When I was a child, I talked like a child, I thought like a child, I reasoned like a child. When I became a man, I put childish ways behind me. -1 Corinthians 13:11
If you ask a little kid how babies are born, and then ask a mom of three kids the same question, the responses will differ considerably.
Your viewpoint of a process is based on your experience.
Before we started a church, I had preconceived notions about the creative process. Now that I’ve seen my share of babies born, I think about that process much more realistically.
I used to think brilliant creative inspiration flowed in calm settings of tranquility.Now I would tell you that my best creative ideas are hewn out of hard conversations, migraine level multi-tasking, and nearly neurotic obsession about details that seem silly and tedious.
I used to think that the most difficult part of the creative process was getting a good idea.
Conception is the fun part!
Labor and delivery is the heroic stuff.
Lots of people can make a kid, or hatch a concept.
But to nurture, refine, and sustain that idea takes tenacity.

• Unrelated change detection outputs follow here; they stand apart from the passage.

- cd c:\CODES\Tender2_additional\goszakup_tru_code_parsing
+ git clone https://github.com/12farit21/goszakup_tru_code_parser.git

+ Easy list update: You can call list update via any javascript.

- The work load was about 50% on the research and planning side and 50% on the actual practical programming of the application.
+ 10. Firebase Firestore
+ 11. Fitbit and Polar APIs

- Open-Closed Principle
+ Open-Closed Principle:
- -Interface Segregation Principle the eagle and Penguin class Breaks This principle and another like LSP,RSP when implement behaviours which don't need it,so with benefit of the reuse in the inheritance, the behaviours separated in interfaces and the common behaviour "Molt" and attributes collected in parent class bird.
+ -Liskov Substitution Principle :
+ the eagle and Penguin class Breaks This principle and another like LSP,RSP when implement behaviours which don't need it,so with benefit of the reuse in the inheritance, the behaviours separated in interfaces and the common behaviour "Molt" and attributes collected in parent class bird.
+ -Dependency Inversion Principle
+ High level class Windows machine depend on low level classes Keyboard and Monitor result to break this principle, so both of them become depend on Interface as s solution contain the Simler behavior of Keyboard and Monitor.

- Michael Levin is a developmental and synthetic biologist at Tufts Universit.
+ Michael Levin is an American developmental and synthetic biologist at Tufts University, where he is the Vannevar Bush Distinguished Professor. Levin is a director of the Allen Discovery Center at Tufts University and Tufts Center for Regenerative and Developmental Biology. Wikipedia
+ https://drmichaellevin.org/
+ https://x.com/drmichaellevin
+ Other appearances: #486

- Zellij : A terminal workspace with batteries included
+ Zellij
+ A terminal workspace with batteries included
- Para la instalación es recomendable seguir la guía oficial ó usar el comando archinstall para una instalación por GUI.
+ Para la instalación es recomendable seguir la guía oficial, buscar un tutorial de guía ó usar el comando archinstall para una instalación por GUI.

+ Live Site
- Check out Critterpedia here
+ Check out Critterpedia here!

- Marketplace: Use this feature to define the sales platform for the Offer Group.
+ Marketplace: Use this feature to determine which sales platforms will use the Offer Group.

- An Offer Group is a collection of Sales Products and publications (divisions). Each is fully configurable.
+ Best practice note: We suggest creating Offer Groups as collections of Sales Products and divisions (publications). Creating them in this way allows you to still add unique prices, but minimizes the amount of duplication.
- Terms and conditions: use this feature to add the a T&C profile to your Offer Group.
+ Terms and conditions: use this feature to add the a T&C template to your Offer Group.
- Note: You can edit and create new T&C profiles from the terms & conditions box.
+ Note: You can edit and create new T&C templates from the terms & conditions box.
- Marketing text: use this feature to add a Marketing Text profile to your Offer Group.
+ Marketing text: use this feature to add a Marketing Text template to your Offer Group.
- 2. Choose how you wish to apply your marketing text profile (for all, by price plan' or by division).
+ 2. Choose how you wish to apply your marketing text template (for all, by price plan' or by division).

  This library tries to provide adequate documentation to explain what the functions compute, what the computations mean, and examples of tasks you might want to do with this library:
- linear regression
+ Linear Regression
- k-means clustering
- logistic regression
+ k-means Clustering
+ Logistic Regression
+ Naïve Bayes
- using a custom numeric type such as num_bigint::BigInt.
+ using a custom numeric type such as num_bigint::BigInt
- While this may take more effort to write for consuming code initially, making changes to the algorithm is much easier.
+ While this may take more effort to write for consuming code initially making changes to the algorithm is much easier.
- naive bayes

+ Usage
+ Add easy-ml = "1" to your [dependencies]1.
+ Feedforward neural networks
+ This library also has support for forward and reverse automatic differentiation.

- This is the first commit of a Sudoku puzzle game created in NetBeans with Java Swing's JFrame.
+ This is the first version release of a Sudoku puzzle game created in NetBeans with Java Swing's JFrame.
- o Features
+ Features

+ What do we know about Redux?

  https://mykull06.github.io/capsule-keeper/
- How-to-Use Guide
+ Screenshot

I used to think that when you had a killer idea, you’d just know it.Now I think the better an idea is, the more prone you’ll be to second guessing, and the greater the temptation will be to quit before you get started good.
Growing in creativity means coming to terms with this reality:The most beautiful ideas are often the product of an ugly, messy process.
The less time I spend waiting for the stork to bring me the next awesome vision, and the more I embrace the blood, tears, pain and joy of creativity, the better my babies turn out.